Friday, March 22, 2019

A narcissus and a dung beetle ...


I've been keeping my nose to the ground lately, scouting for the first signs of the various expressions of the genus Narcissus that soon will be flowering in Iowa gardens. I photographed these during early April last year, so don't get your hopes up --- we're a ways away from this stage this year.

And then George Conway went and spoiled it a little by posting to his Twitter account several days ago this description of the narcissistic personality disorder that afflicts that sad little creature who currently occupies the White House --- preoccupied this week with kicking the tombstone of a dead senator.

Meanwhile, on the other side of the world, New Zealand's prime minister, Jacinda Ardern, demonstrates how someone capable of leadership goes about it.

Actually, the description is extraordinarily accurate --- and helps us understand some of the personality disorders that are causing the president to spin increasingly toward madness.
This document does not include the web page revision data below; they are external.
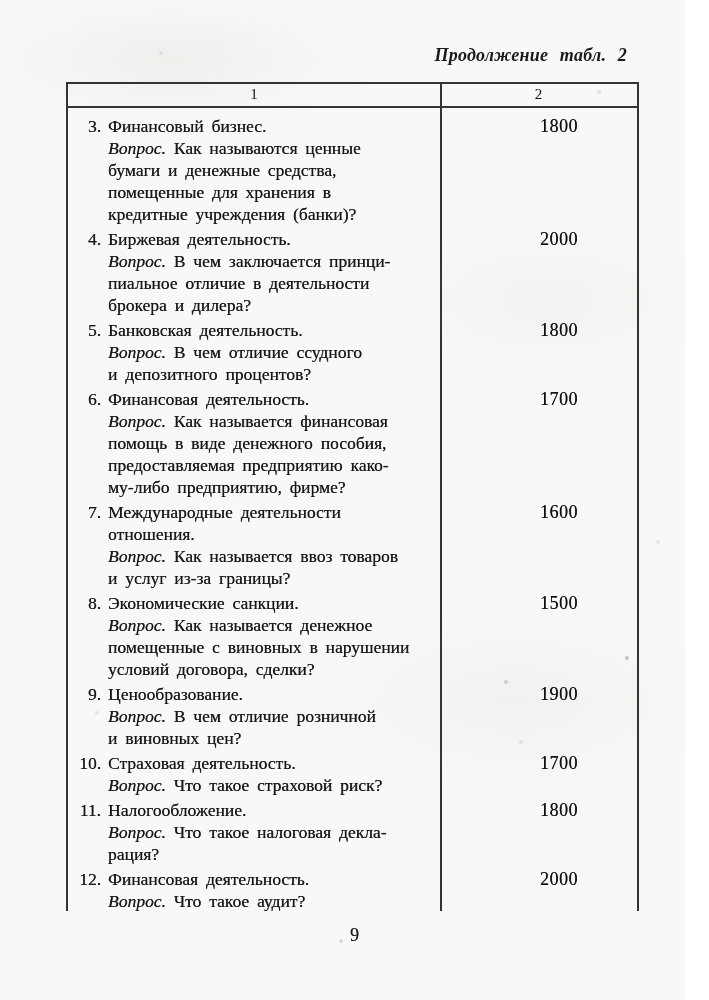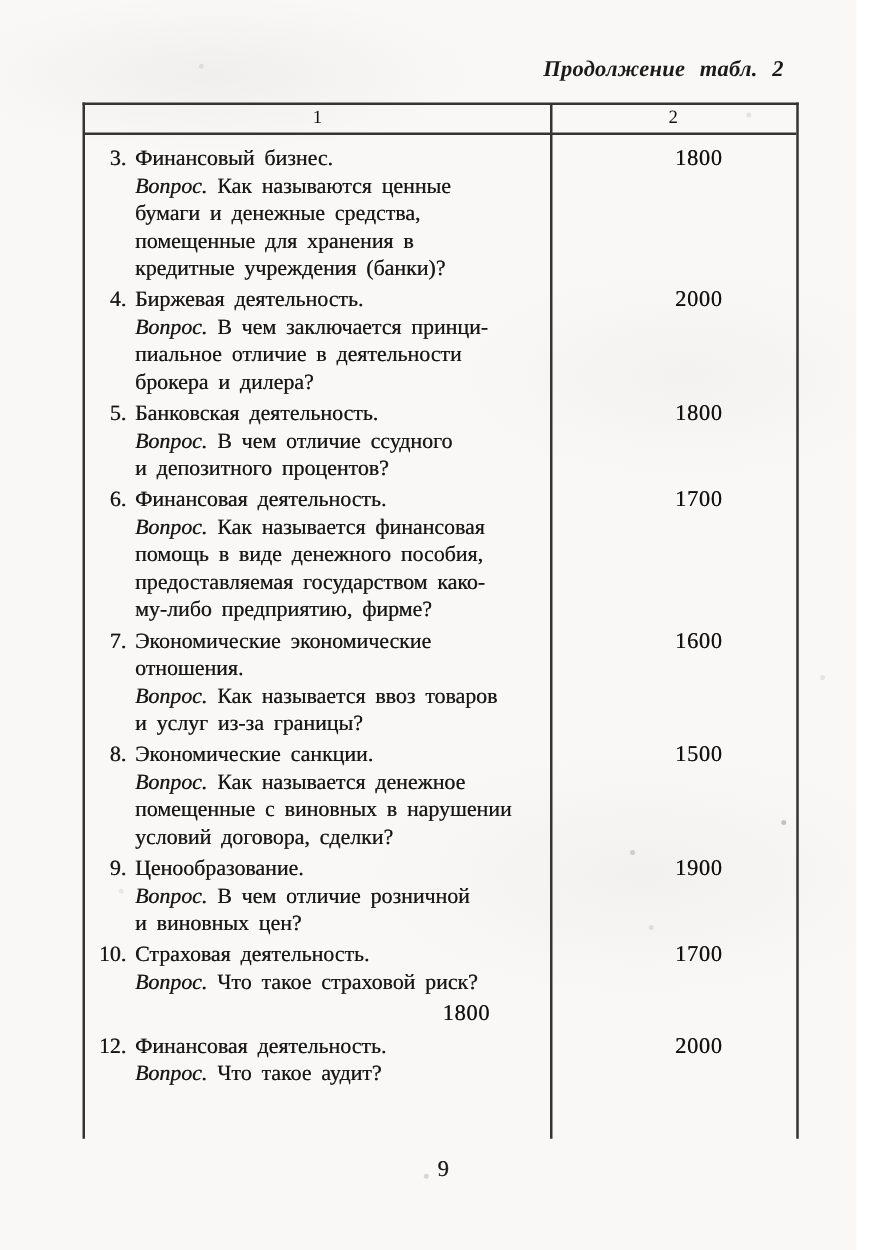"предоставляемая государством како-" div.line { text: государством -> предприятию }
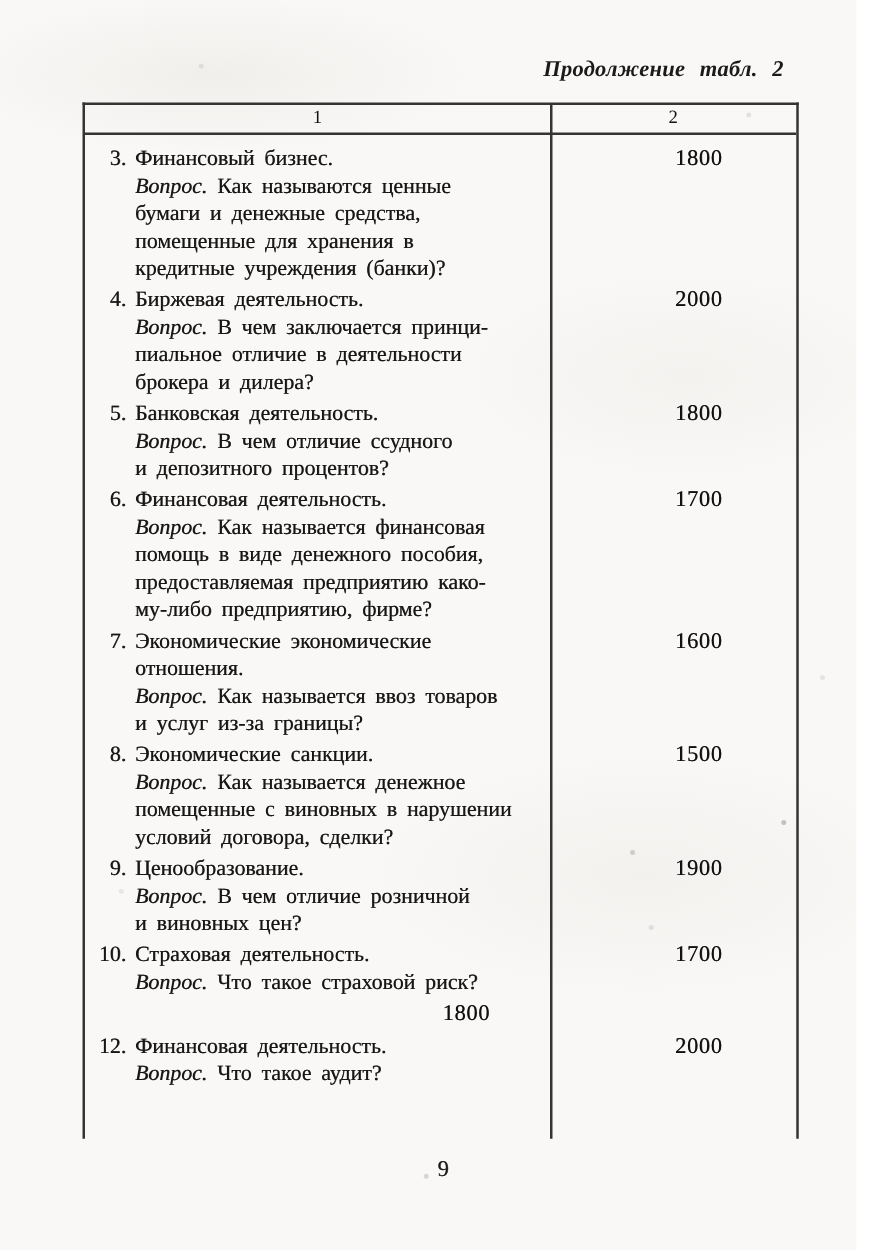"Экономические экономические" div.line { text: Экономические экономические -> Международные деятельности }
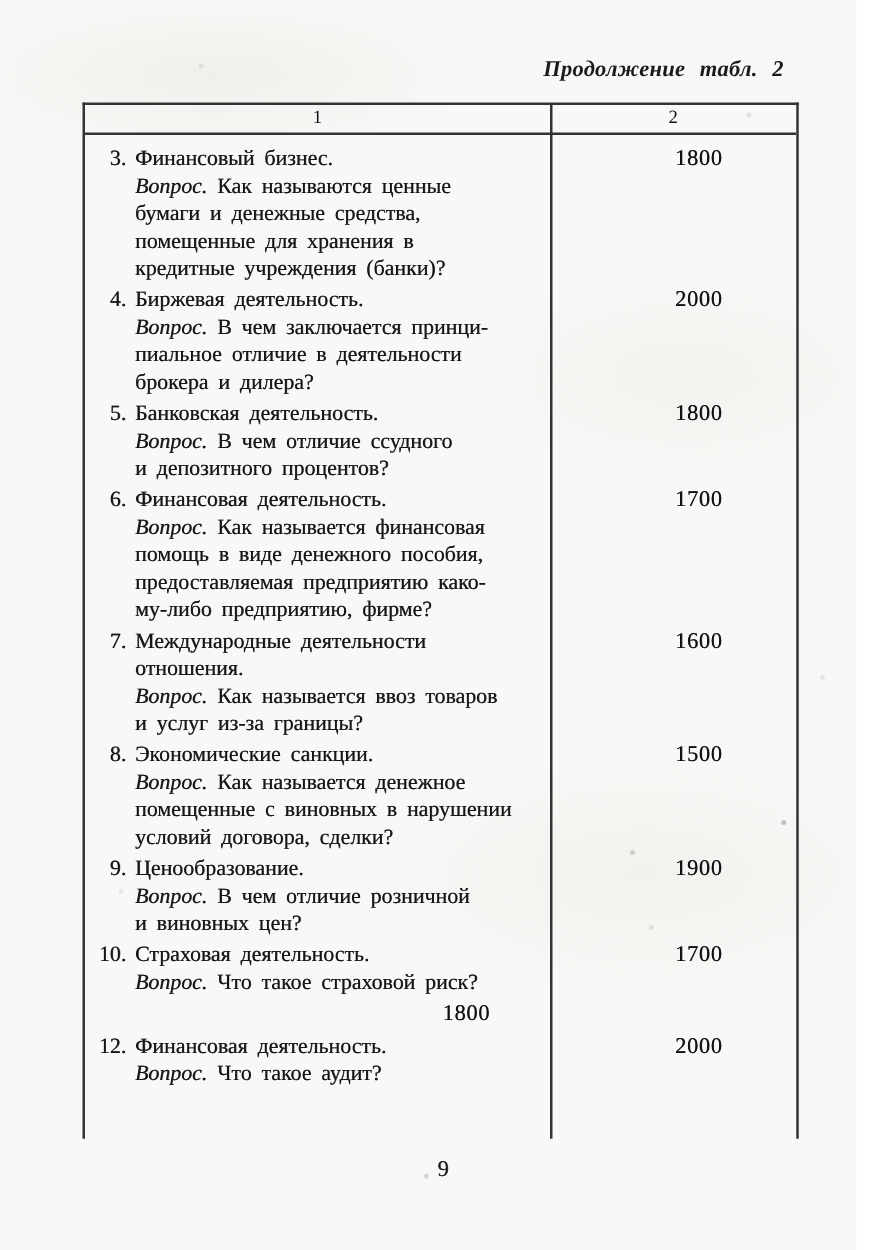"11." div.cell-left { html: none -> <div> <div>11.</div> <div> <div>Налогообложение.</div> <div><i>Вопрос.</i> Что такое налоговая декла-</div> <div>рация?</div> </div> </div> }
It's just too bad these lovely spring flowers have been implicated.

Basic mythology shows how this happened and we have Ovid to blame. According to that teller of mythological tales, Narcissus was a hunter renowned for his great beauty. After he spurned the mountain nymph Echo, who had fallen in love with him, Nemesis, the goddess of revenge, decided to punish him.

Nemesis lured Narcissus to a pool where he saw a reflection of himself in the water and fell in love with it --- hence the narcissistic personality disorder. Once Narcissus had melted away because of the misguided passion burning inside him, he turned into a gold and white flower --- the products of our spring-flowering bulbs.

It seems unlikely that our president will be reincarnated as a flower once he's pushing up daisies himself, however. But what? A dung beetle perhaps?